23E rivoltosi a' suoi discepoli, disse loro in disparte: Beati gli occhi che veggono le cose che voi vedete!

24Poiché vi dico che molti profeti e re han bramato di veder le cose che voi vedete, e non le hanno vedute; e di udir le cose che voi udite, e non le hanno udite.

25Ed ecco, un certo dottor della legge si levò per metterlo alla prova, e gli disse: Maestro, che dovrò fare per eredar la vita eterna?

26Ed egli gli disse: Nella legge che sta scritto? Come leggi?

27E colui, rispondendo, disse: Ama il Signore Iddio tuo con tutto il tuo cuore, e con tutta l'anima tua, e con tutta la forza tua, e con tutta la mente tua, e il tuo prossimo come te stesso.
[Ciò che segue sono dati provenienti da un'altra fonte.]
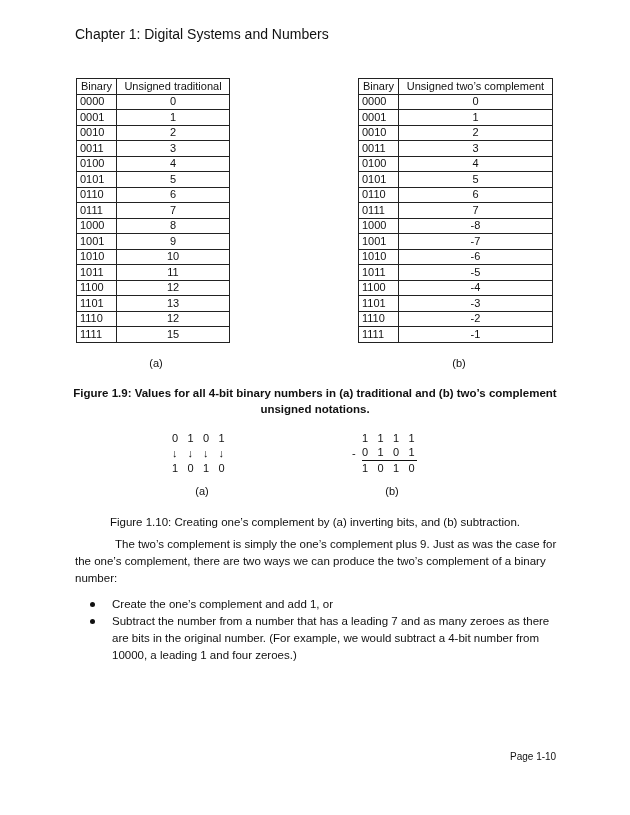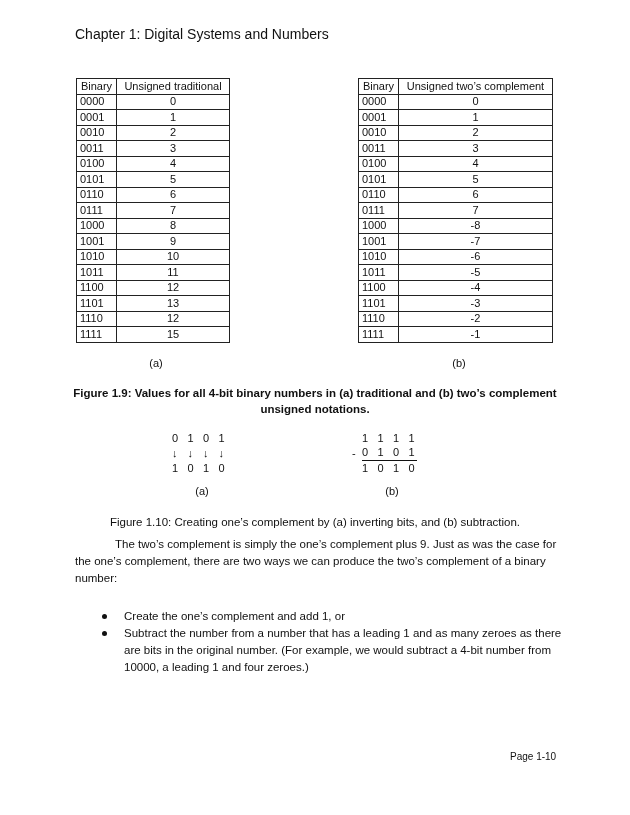--- a/index.html
+++ b/index.html
@@ -22,7 +22,7 @@
   .digits span.d { display: inline-block; width: 15.5px; text-align: left; }
   .under { border-bottom: 1px solid #111; }
   .para { font-size: 11.5px; line-height: 17px; }
-  ul.bul { position: absolute; left: 88px; top: 596px; width: 470px; margin: 12px; padding: 0; list-style: none; font-size: 11.5px; line-height: 17px; }
+  ul.bul { position: absolute; left: 88px; top: 596px; width: 470px; margin: 0; padding: 0; list-style: none; font-size: 11.5px; line-height: 17px; }
   ul.bul li { position: relative; padding-left: 24px; }
   ul.bul li .dot { position: absolute; left: 2px; top: 6px; width: 5px; height: 5px; border-radius: 50%; background: #111; }
   .pagenum { left: 510px; top: 751px; font-size: 10px; }

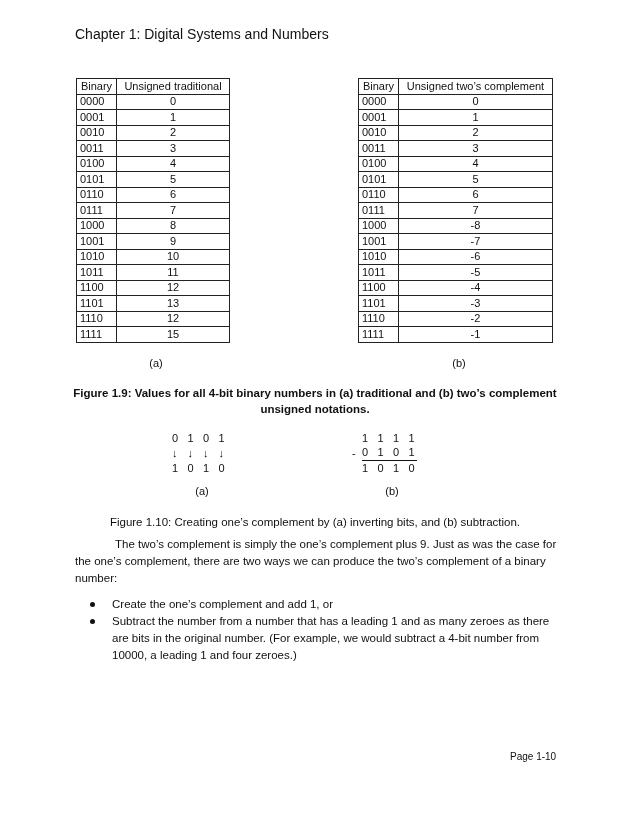--- a/index.html
+++ b/index.html
@@ -239,7 +239,7 @@
   </li>
   <li>
     <span class="dot"></span>
-    <div>Subtract the number from a number that has a leading 1 and as many zeroes as there</div>
+    <div>Subtract the number from a number that has a leading 7 and as many zeroes as there</div>
     <div>are bits in the original number. (For example, we would subtract a 4-bit number from</div>
     <div>10000, a leading 1 and four zeroes.)</div>
   </li>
28E Gesù gli disse: Tu hai risposto rettamente; fa, questo, e vivrai.

29Ma colui, volendo giustificarsi, disse a Gesù: E chi è il mio prossimo?

30Gesù, replicando, disse: Un uomo scendeva da Gerusalemme a Gerico, e s'imbatté in ladroni i quali, spogliatolo e feritolo, se ne andarono, lasciandolo mezzo morto.

31Or, per caso, un sacerdote scendeva per quella stessa via; e veduto colui, passò oltre dal lato opposto.

32Così pure un levita, giunto a quel luogo e vedutolo, passò oltre dal lato opposto.

33Ma un Samaritano che era in viaggio giunse presso a lui; e vedutolo, n'ebbe pietà;

34e accostatosi, fasciò le sue piaghe, versandovi sopra dell'olio e del vino; poi lo mise sulla propria cavalcatura, lo menò ad un albergo e si prese cura di lui.

35E il giorno dopo, tratti fuori due denari, li diede all'oste e gli disse: Prenditi cura di lui; e tutto ciò che spenderai di più, quando tornerò in su, te lo renderò.

36Quale di questi tre ti pare essere stato il prossimo di colui che s'imbatténe' ladroni?

37E quello rispose: Colui che gli usò misericordia. E Gesù gli disse: Va', e fa' tu il simigliante.

38Or mentre essi erano in cammino, egli entrò in un villaggio; e una certa donna, per nome Marta, lo ricevette in casa sua.

39Ell'avea una sorella chiamata Maria la quale, postasi a sedere a' piedi di Gesù, ascoltava la sua parola.

40Ma Marta era affaccendata intorno a molti servigi; e venne e disse: Signore, non t'importa che mia sorella m'abbia lasciata sola a servire? Dille dunque che m'aiuti.

41Ma il Signore, rispondendo, le disse: Marta, Marta, tu ti affanni e t'inquieti di molte cose, ma di una cosa sola fa bisogno.

42E Maria ha scelto la buona parte che non le sarà tolta.